• _The task_
Give a verbatim copy of the lines below, minus the pictures.

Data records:
┏━━

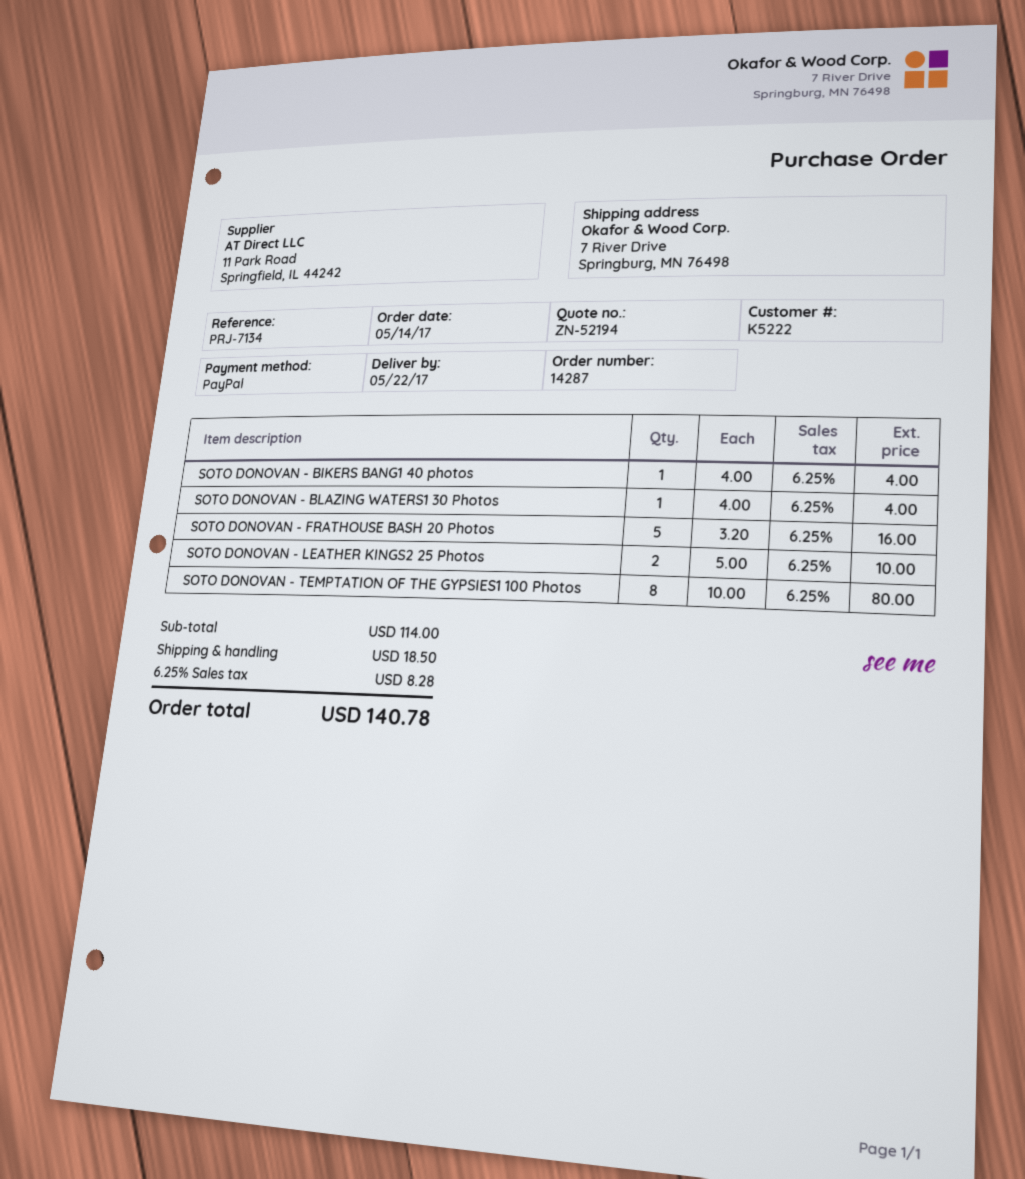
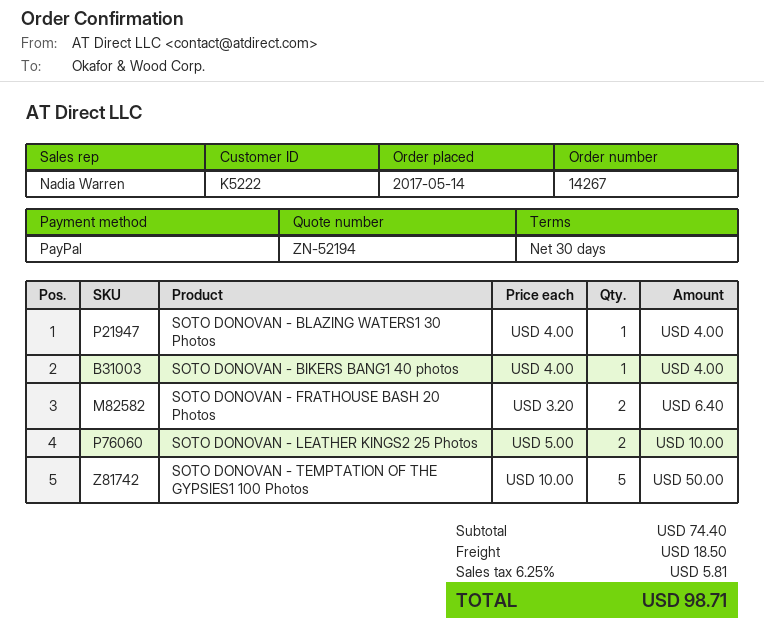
order number: 14287 -> 14267
SOTO DONOVAN - FRATHOUSE BASH 20 Photos: 5 x 3.20 = 16.00 -> 2 x 3.20 = 6.40
SOTO DONOVAN - TEMPTATION OF THE GYPSIES1 100 Photos: 8 x 10.00 = 80.00 -> 5 x 10.00 = 50.00
subtotal: 114.00 -> 74.40
tax: 6.25% = 8.28 -> 6.25% = 5.81
total: 140.78 -> 98.71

┗━━

• _Solution below_
order number: 14287 -> 14267
SOTO DONOVAN - FRATHOUSE BASH 20 Photos: 5 x 3.20 = 16.00 -> 2 x 3.20 = 6.40
SOTO DONOVAN - TEMPTATION OF THE GYPSIES1 100 Photos: 8 x 10.00 = 80.00 -> 5 x 10.00 = 50.00
subtotal: 114.00 -> 74.40
tax: 6.25% = 8.28 -> 6.25% = 5.81
total: 140.78 -> 98.71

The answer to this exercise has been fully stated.